On the other hand we find, in many of his plays, traces of intimate familiarity with the adventures of a mercantile life. It is most probable that some of the passages in which these appear would have been found in his originals had they been preserved to us. Yet the emotions of thankfulness for a safe return to harbour, or of curiosity and pleasure in landing at a strange town22, are expressed so frequently and with such liveliness as to seem like the reminiscence of personal experience. We get, somehow, the impression of one who had travelled widely, had 'seen the cities of many men and learned their minds,' had marked with humorous observation many varieties of character, had taken note, but without any special aesthetic sensibility, of the works of art which were scattered throughout the Hellenic cities, had shared in the pleasures which these cities held out freely to their visitors, and had encountered the dangers of the sea not without some sense of their sublimity and picturesqueness23. The God most frequently appealed to in prayer or thanksgiving is Neptune24. The colloquial use of Greek phrases in many of his plays seems to imply a familiar habit of employing them, in active intercourse with Greeks on his maritime adventures. The day-dream of Gripus, after finding his treasure, might almost be taken as a humorous comment on the various motives of curiosity and mercantile enterprise by which he himself was prompted to become engaged in maritime speculation:—
Navibus magnis mercaturam faciam: aput reges rex perhibebor.

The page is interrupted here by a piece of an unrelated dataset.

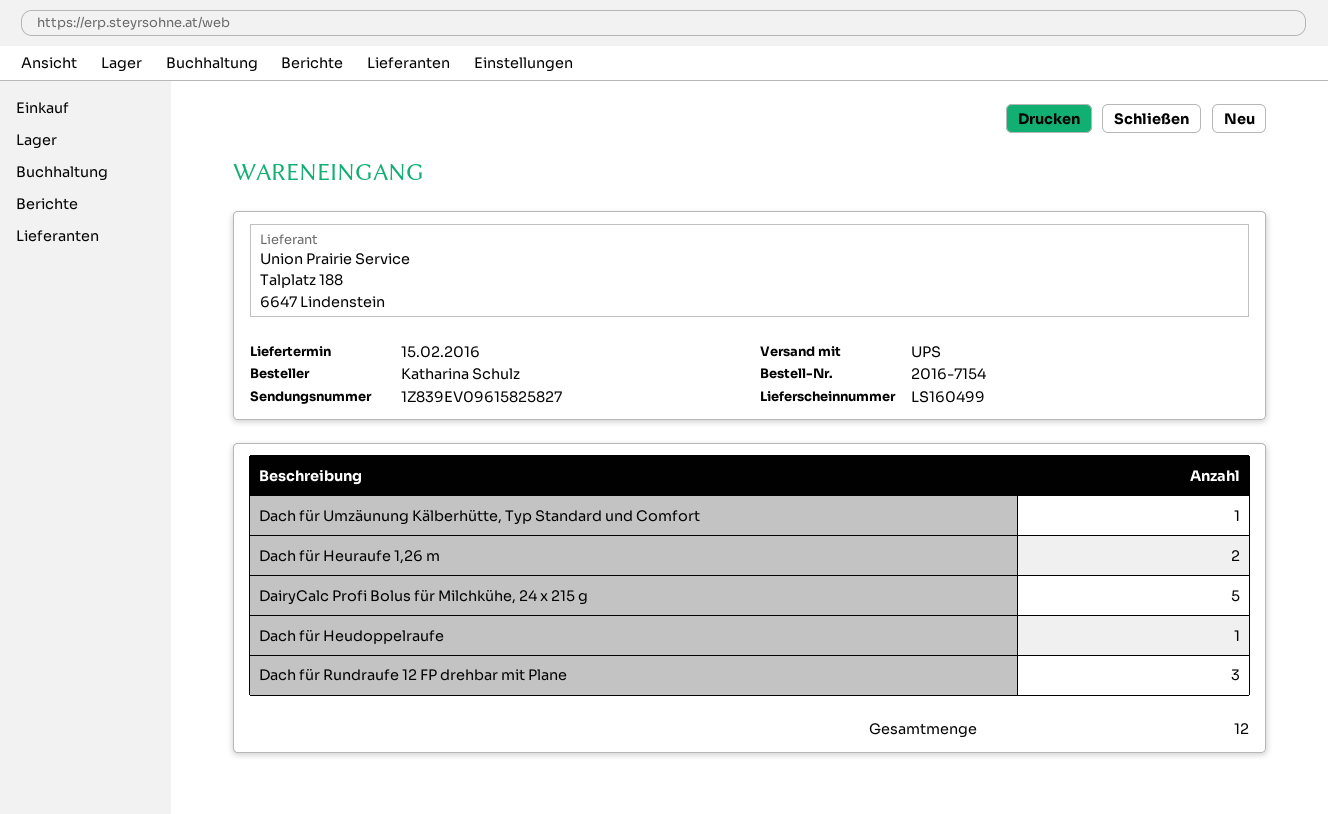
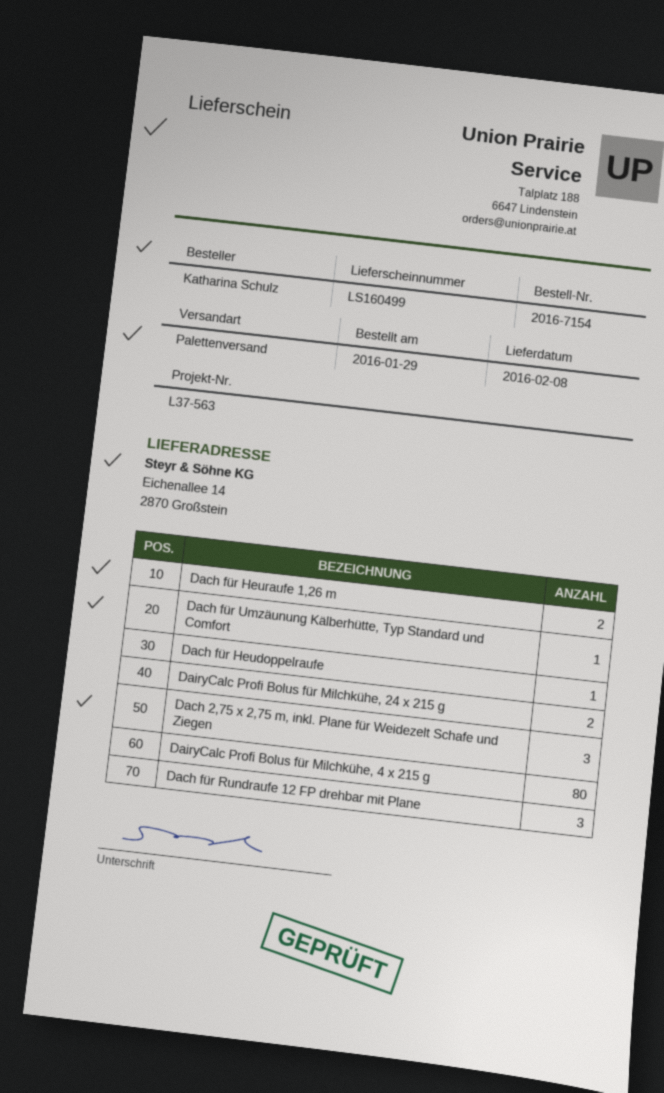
delivery date: 2016-02-15 -> 2016-02-08
shipping method: UPS -> pallet freight
DairyCalc Profi Bolus für Milchkühe, 24 x 215 g: 5 -> 2
Dach 2,75 x 2,75 m, inkl. Plane für Weidezelt Schafe und Ziegen: none -> 3
DairyCalc Profi Bolus für Milchkühe, 4 x 215 g: none -> 80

Post animi causa mihi navem faciam atque imitabor Stratonicum,
Oppida circumvectitabor, ubi nobilitas mea erit clara,
Oppidum magnum conmoenibo: ei ego urbi Gripo indam nomen25.

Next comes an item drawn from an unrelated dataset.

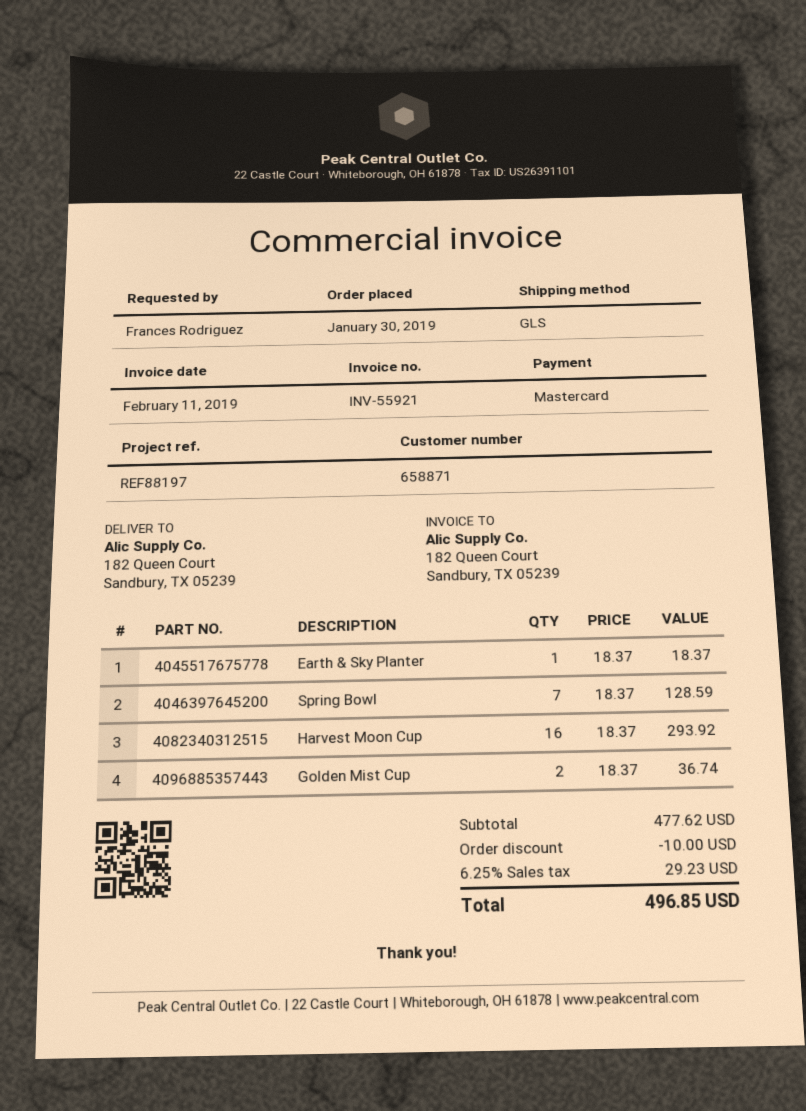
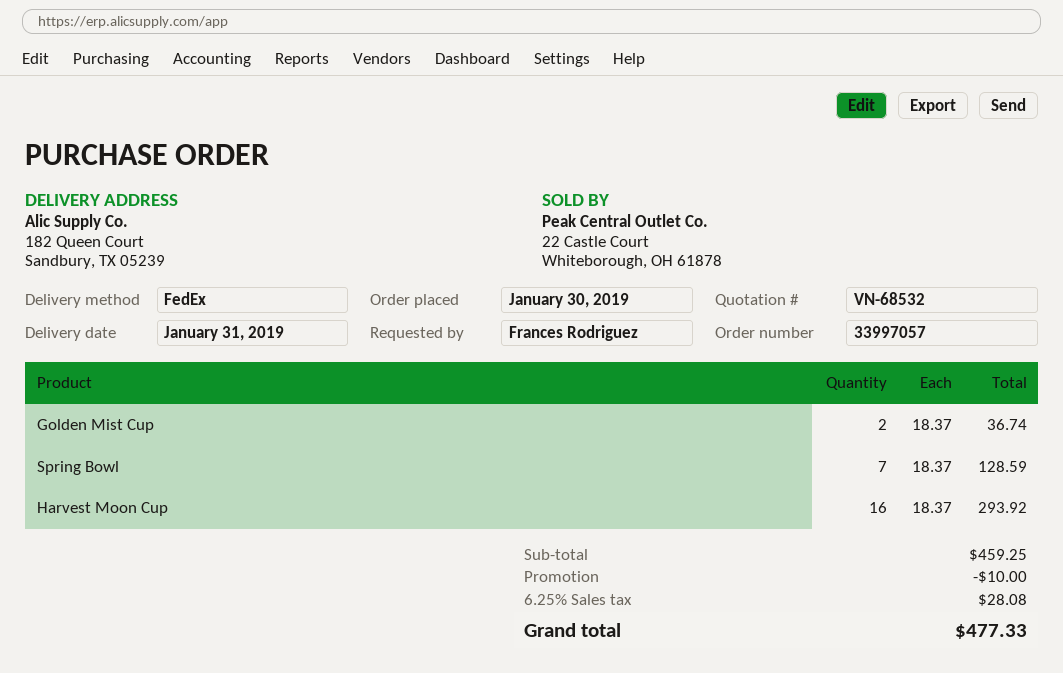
shipping method: GLS -> FedEx
Earth & Sky Planter: 1 x 18.37 = 18.37 -> none
subtotal: 477.62 -> 459.25
tax: 6.25% = 29.23 -> 6.25% = 28.08
total: 496.85 -> 477.33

He shows much greater familiarity with the life of the lower and middle classes than with that of those above them in station. He is not always happy in his embodiment of the character of a gentleman. Nothing, for instance, can be meaner than the conduct of the second Menaechmus, who is intended to interest us, in his relations to Erotion. And this failure is equally conspicuous in another of his favourite characters, Periplecomenus, the 'lepidus senex' of the Gloriosus. His indecorous geniality is scarcely compatible with the respectability, not to say the dignity, of age. We recognise in his characters and illustrations a vigorous and many-sided contact with life, but no influence derived from association with members of the governing class. In this respect he stood in marked contrast to Ennius and Terence, and probably to Caecilius. The two latter, being freedmen, were naturally brought into closer association with, and dependence on, their social superiors. Plautus writes in the spirit of an 'ingenuus,' in good-humoured sympathy with the mass of the citizens, and with no feeling of bitterness towards the aristocracy, or indeed to any human being whatsoever. He is at home with all kinds of men, except the highest in rank. He takes a good-natured ironical delight in his slaves, courtesans, parasites, and sycophants. He is not shocked by anything they can do or say. He feels the enjoyment of a man of strong animal spirits in laughing at and with them. Even the 'leno,' the least estimable character in the repertory of ancient comedy, he treats rather as a butt than as an object of detestation. He does not by a single phrase show any sign of having been soured or depressed by the misfortunes and vicissitudes of his life. We feel, in his dialogues, the presence of irrepressible animal spirits, and a sense of boundless resource and lively intelligence in his characters, especially in his slaves. From no scrape does it seem hopeless for them to find some means of extrication. Like them, he himself has the buoyancy of one, 'fortunae immersabilis undis.'
From the zest with which he writes of them, we might infer that he had a keen personal enjoyment in eating and drinking, and in the coarser forms of conviviality. His favourite dishes,—
Pernam callum glandium sumen, etc.26
find no place in the more fastidious gastronomy of our own times, but they were capable of giving great satisfaction to the larger and robuster appetites of the ancient Italians,—of a people who had been, till the sudden influx of luxury in his own time, described as 'barbarous porridge-eaters27.' Horace has criticised the extravagant gusto with which he makes his parasites dilate on their peculiar pleasures28; and the important part which the preparation for the 'prandium' or the 'cena' plays in several of his dramas is perhaps significant of the attention which he himself bestowed on them in the days of his prosperity. The early revels of Philolaches and Callidamates in the Mostellaria, the manner in which Pseudolus celebrates his triumph over Ballio29, and Sagarinus and Stichus the return of their masters from abroad30, the tastes which the poet attributes to the old women in his pieces, as to Staphyla in the Aulularia,—show that the Romans had not learned, in his time, the more cultivated enjoyment of wine, which they brought to perfection in the days of Horace. The experience to which Plautus bears witness, like that attributed to his contemporaries in the lines
Ennius ipse pater numquam nisi potus ad arma
Prosiluit dicenda,
and
Narratur et prisci Catonis
Saepe mero caluisse virtus,
is indicative rather of the convivial 'abandon' of men of vigorous constitutions, than of the more deliberate and fastidious epicureanism of the poets of a later age.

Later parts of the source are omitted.